Montfaucon on Eusebius’ Commentary on the Psalms

Volume 23 of the Patrologia Graeca contains the start of Eusebius’ monster commentary on the Psalms.  At the start of it is a preface, presumably by Bernard de Montfaucon, the 18th century Benedictine scholar.  It’s the size of a small book itself!

It would be interesting to know whether Eusebius takes a literal or allegorical approach in this work.  He was very much a disciple of Origen, whose enthusiasm for the allegorical method led him to the curious statement that the literal meaning of some passages of scripture is of no importance.  But he was also his own man.

I had wondered about commissioning a translation of the preface; but not at that length!

3 thoughts on “Montfaucon on Eusebius’ Commentary on the Psalms

  1. It is indeed lengthy, I just took a look at it myself. My Latin’s even worse than my Greek, but if you look at CAPUT IV in the introduction, I think that’s where he discusses literal and mystical interpretations. I see subsections entitled “De litteralli explantione” and “De mystagogica.”

    My guess is that he mixes both. He was a disciple of Origen, but he was also interested enough in real events to write the Ecclesiastical History. There’s several short sections near the beginning of the work where he talks about the Psalms in general. I’ll try to come up with a translation of a few of these section and post them on my blog.

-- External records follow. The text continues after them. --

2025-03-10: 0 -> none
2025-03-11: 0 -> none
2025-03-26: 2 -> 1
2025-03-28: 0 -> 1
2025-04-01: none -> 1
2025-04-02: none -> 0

This is good practice for me and helps me to understand rather than just skip over the tough parts.

    One group of folks who should love Eusebius is textual scholars. He had access to Origen’s hexapla and makes extensive use of it in his writings. Hardly a psalm goes by where he doesn’t make a reference to the other translations.

  2. Yes, I saw that section in Montfaucon.

    Whatever you can translate, even as a first attempt, will help others. It’s always hardest for the pioneer.